Первые пленки из Астапова должны были достичь парижских студий фирмы Патэ в сорок восемь часов, чтобы попасть в выпуск «Патэ-журналь» этой недели, пока граф еще дышал. Граф был слишком болен, и его нельзя было перевозить, но врачи не брались предсказать день и час его смерти. На этот вечер съемки уже закончились, а час прибытия графини был неизвестен, и Мейер велел Грибшину готовиться к ранним утренним съемкам назавтра.

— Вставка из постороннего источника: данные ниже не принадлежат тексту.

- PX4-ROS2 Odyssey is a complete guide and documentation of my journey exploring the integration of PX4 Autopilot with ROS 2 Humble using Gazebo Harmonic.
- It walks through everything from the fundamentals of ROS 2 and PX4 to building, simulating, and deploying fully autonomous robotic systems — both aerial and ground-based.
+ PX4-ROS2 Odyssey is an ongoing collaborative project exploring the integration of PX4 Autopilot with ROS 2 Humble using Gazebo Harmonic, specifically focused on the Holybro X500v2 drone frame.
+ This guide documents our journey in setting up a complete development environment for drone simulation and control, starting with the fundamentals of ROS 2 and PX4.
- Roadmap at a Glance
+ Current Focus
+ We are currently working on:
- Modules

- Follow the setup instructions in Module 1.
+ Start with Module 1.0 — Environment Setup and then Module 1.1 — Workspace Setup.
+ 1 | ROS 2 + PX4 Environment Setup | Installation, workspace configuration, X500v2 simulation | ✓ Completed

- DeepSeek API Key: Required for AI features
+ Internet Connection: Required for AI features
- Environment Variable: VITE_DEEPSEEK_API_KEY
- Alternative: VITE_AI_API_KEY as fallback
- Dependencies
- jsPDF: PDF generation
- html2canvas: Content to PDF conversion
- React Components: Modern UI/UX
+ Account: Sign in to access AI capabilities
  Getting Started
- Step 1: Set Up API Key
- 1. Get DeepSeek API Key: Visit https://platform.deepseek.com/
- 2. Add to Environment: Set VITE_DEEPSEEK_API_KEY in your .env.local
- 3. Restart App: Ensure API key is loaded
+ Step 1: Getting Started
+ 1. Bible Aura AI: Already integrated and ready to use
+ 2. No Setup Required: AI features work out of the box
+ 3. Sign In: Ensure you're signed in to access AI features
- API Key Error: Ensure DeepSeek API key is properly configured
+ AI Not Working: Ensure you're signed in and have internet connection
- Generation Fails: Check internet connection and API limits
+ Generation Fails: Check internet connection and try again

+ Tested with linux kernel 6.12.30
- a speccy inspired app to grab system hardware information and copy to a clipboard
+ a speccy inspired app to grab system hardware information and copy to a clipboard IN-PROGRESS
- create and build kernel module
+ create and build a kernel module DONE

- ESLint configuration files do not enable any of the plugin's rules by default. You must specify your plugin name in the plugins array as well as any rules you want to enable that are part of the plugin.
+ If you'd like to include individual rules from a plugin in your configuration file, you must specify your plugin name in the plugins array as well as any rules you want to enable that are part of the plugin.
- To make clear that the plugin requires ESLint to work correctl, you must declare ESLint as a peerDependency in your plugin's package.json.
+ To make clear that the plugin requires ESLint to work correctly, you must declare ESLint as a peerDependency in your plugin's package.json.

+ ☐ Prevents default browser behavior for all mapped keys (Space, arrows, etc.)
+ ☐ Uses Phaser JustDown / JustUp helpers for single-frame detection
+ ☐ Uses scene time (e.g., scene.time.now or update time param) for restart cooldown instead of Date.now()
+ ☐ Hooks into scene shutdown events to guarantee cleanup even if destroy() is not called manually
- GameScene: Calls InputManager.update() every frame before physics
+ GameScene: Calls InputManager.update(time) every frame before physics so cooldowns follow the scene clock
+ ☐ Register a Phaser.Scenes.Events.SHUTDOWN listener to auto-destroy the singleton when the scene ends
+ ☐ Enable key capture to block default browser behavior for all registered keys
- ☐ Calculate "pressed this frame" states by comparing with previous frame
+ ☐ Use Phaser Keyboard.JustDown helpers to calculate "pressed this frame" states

Грибшин взял саквояж и прошел через праздную толпу наблюдателей на перроне в вагон для прессы. Он заглянул в цирковой шатер, где толпились журналисты. На длинных столах валялись телеграфные бланки. Люди сидели, сгорбившись, за столами, сжимая в руках огрызки красных карандашей – когда Грибшин вошел, они были дружно занесены над листами бумаги. Один репортер рассеянно глянул на Грибшина, обшаривая взглядом шатер в поисках наиболее удачного слова или фразы. У дальней стены располагался ряд спальных мешков и походных раскладных кроватей, на каких-то лежали люди, некоторые – в ботинках. Шатер обогревался шипящими керосиновыми печками, а освещался, довольно несообразно и неэффективно, китайскими фонарями. Если учесть всеобщее преклонение перед графом, этот шатер был воплощенной несообразностью; начало ХХ века вообще было богато несообразностями.